The Court of Appeals then addressed Stewart’s other argument – that in his no contest plea “he did not admit to damaging to deleting Stewart’s computer files” but “pleaded no contest only to the theft of Stewart’s computer.” State v. Birkeland, supra. The Court of Appeals treated this as a lack-of-proximate-cause argument. It quoted State v. Brown, 221 P.3d 273 (Utah Court of Appeals 2009)’s articulation of the pertinent legal standard:

`Utah has adopted a modified but for test to determine whether pecuniary damages actually arise out of criminal activities, [requiring] that (1) the damages would not have occurred but for the conduct underlying the . . . conviction and (2) the causal nexus between the [criminal] conduct and the loss . . . is not too attenuated (either factually or temporally).’

State v. Birkeland, supra.

The court then explained that it was “clear from the record” that “but for Birkeland’s

theft of the computer, the files would not have been lost.
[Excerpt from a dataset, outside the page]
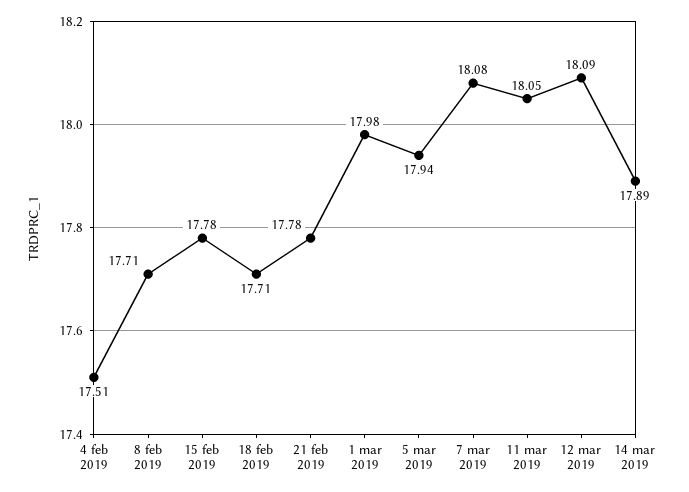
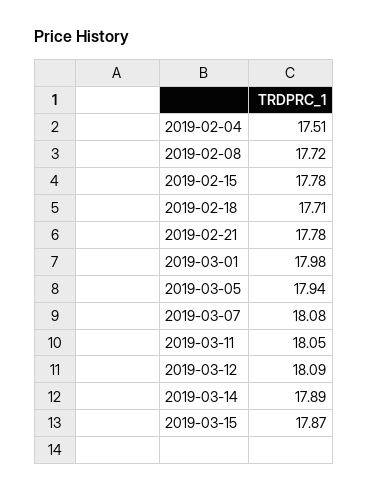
8 feb 2019: 17.71 -> 17.72
2019-03-15: none -> 17.87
The more difficult question is whether the causal connection between [his] admitted criminal activity and the pecuniary loss caused by the deletion of the files is so attenuated that it will not support an award of restitution. The files were intact when the computer was taken by Birkeland and were missing two days later when it was recovered from his possession.

The deletion of the files was also consistent with efforts to render the computer suitable for resale by clearing its memory. Thus, the file deletion is consistent with Birkeland's admitted intent to steal the computer and, presumably, sell it. These circumstances demonstrate a sufficient causal connection between the theft of the computer and the loss of the files to support the district court's order of restitution.

State v. Birkeland, supra.

The court therefore upheld the trial judge’s award of restitution. State v. Birkeland, supra.


Anonymous said...

Why didn't the attorney argue that he was only charged with a crime that involved the loss of $1000 or less in value? If the stuff on the computer was more valuable then $1,000 then they should have charged him with a higher grade fo theft.

The defendant should file a writ of HC allegeding ineffective assistance of counsel. Because his attny advised him to plead guilty to a Class A theft, the defendant only thought he would be exposed to punishment within the Class A theft range.

If I steal a suitcase filled with a million dollars of gold, am I only going to be charged based upon the value of a $50 suitcase, or would I be charged based upon the value of the contents of the suitcase?

The files in that laptop are like the contents of a suitcase.

What say you?

lyle said...

"...but for Birkeland’s theft of the computer, the files would not have been lost."


All hard drives fail, eventually. The professor would have lost his files then, since he did not have the sense to back them up. Laptops are particularly vulnerable to hard disk failure. Even if the hard disk doesn't fail, software issues can destroy its contents.